A pair of triplanes based on the Nieuport 17 were constructed for testing purposes, one for the French and the other for the British. The narrow chord wings were staggered in an unusual manner, placing the middle wing furthest forward and the top wing furthest aft. No subsequent orders came as a result of these tests; Nieuport later trialled the same layout on the improved Nieuport 17bis, which was tested by the British as well, however this venture also remained a prototype. During flight testing, both types had demonstrated favourable climbing characteristics, but were also found to be relatively tail-heavy.
Several of the experimental Berliner Helicopters, named after their German-American inventor Emile Berliner, were manufactured around Nieuport 23 fuselages, including the 1922 and 1923 versions.
During March 1916, the new Nieuport 17 reached the French front and began to replace the earlier Nieuport 11 and 16 fighters that had been instrumental in ending the Fokker Scourge of 1915. On 2 May 1916, Escadrille N.57 became the first unit entirely equipped with the new model. During the latter part of 1916 and into 1917, the Nieuport 17 equipped every fighter squadron of the Aéronautique Militaire. Almost all of the top French aces flew the nimble Nieuport during their flying careers, including Georges Guynemer, Charles Nungesser, Maurice Boyau, Armand Pinsard, René Dorme, Gabriel Guerin and Alfred Duellin.
The type was also used by American volunteers of the Escadrille Lafayette, who transitioned to it from their earlier Nieuport 11s and 16s.
The Nieuport 17 was also ordered by the Royal Flying Corps and Royal Naval Air Service, as it was markedly superior to any of the British fighters available at this time. British units that used the type include Nos 1, 29, 32, 40 and 60 squadrons of the Royal Flying Corpsand No 6 of the Royal Naval Air Service — for a time, other units had a few on charge to escort other aircraft.
Many British Empire air aces flew Nieuport fighters, including the top Canadian ace Billy Bishop, who received a Victoria Crosswhile flying it, and Albert Ball, V.C. who often hunted alone in his Nieuport. ‘Mick’ Mannock VC flew Nieuports early in his career with No 40 Squadron. His VC award reflected his whole combat career – including his time on Nieuports. The top-scoring Nieuport ace was Captain Phillip Fletcher Fullard of No.1 Squadron RFC, who scored 40 kills between May and October 1917, before breaking his leg in a football match.

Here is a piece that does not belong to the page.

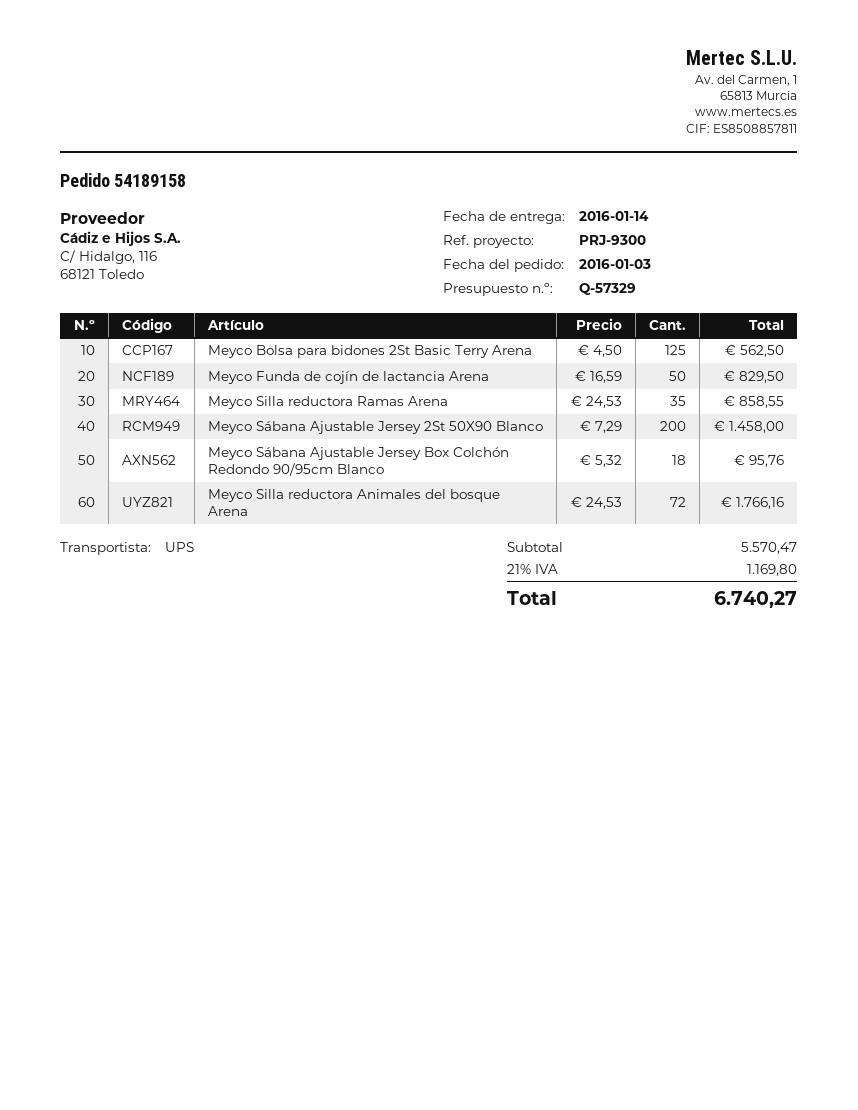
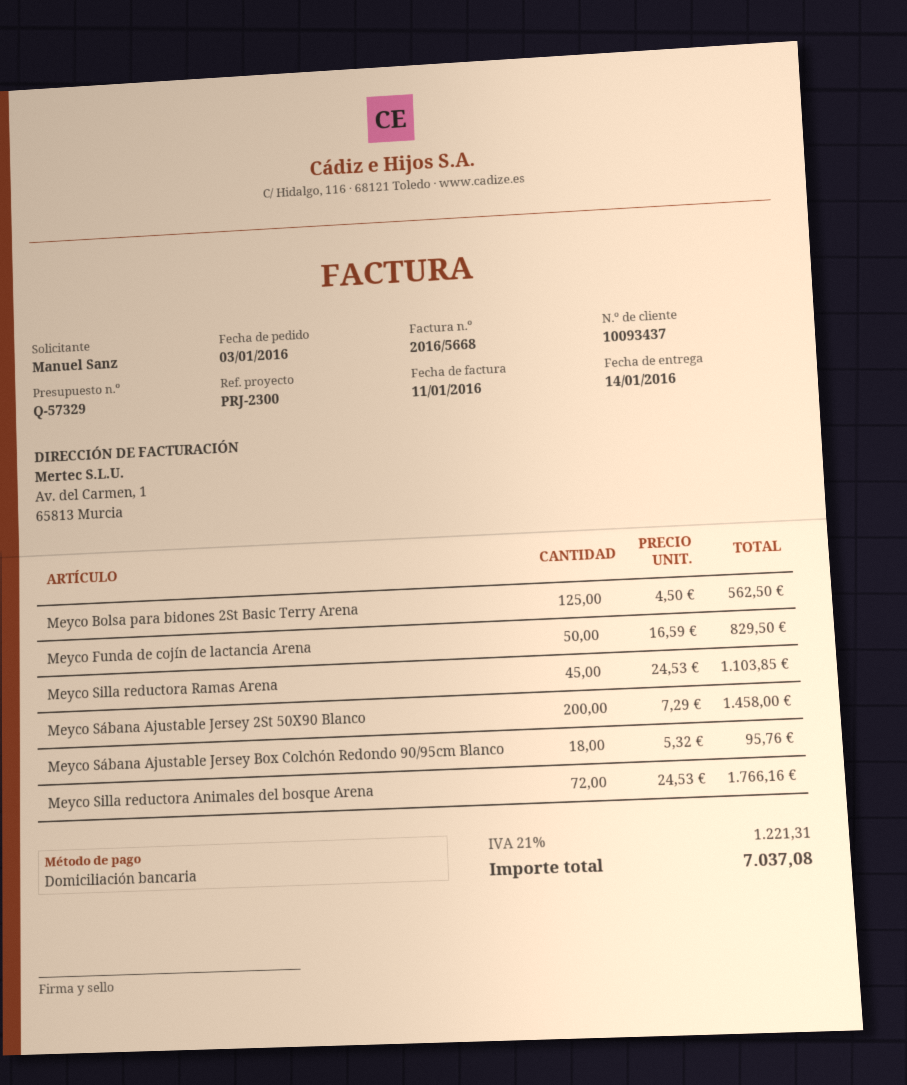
reference: PRJ-9300 -> PRJ-2300
Meyco Silla reductora Ramas Arena: 35 x 24.53 = 858.55 -> 45 x 24.53 = 1103.85
tax: 21% = 1169.80 -> 21% = 1221.31
total: 6740.27 -> 7037.08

Numerous Italian aces, such as Francesco Baracca, Silvio Scaroni and Pier Piccio, all achieved victories while flying Nieuport fighters. In Belgium, the 1st and 5th Belgian escadrilles were equipped with the Nieuport 17 and 23. Belgian aces flying the type included Andre de Meulemeester, Edmond Thieffry and Jan Olieslagers.
The Imperial Russian Air Service operated large numbers of Nieuports of all types, including the Nieuport 17, 21 and 23.Being largely reliant on aircraft procured directly from France, there was pressure within Russia to establish and grow a capacity to support the domestic manufacture of such fighters as well. Accordingly, efforts were made to produce the type under licence in Russia; however the venture struggled due to a lack of experience in the limited availability of experts to assist. Nonetheless, many of these were operated not only during the Eastern Front of the conflict, but continued to be flown for a time following the Russian Revolution that resulted in the creation of the Soviet Union. Russian Nieuport aces include Alexander Kazakov, who flew the type against the Germans and later against the Bolsheviks as well.
By mid-1917, the Nieuport fighters were losing their superiority to German types such as the new Albatros D.III. In response, the 150 hp (110 kW) SPAD S.VII had begun to replace the Nieuport fighters in French front line squadrons. The British continued to operate their Nieuports until early 1918 until enough newer types such as the Royal Aircraft Factory S.E.5s were available to replace them.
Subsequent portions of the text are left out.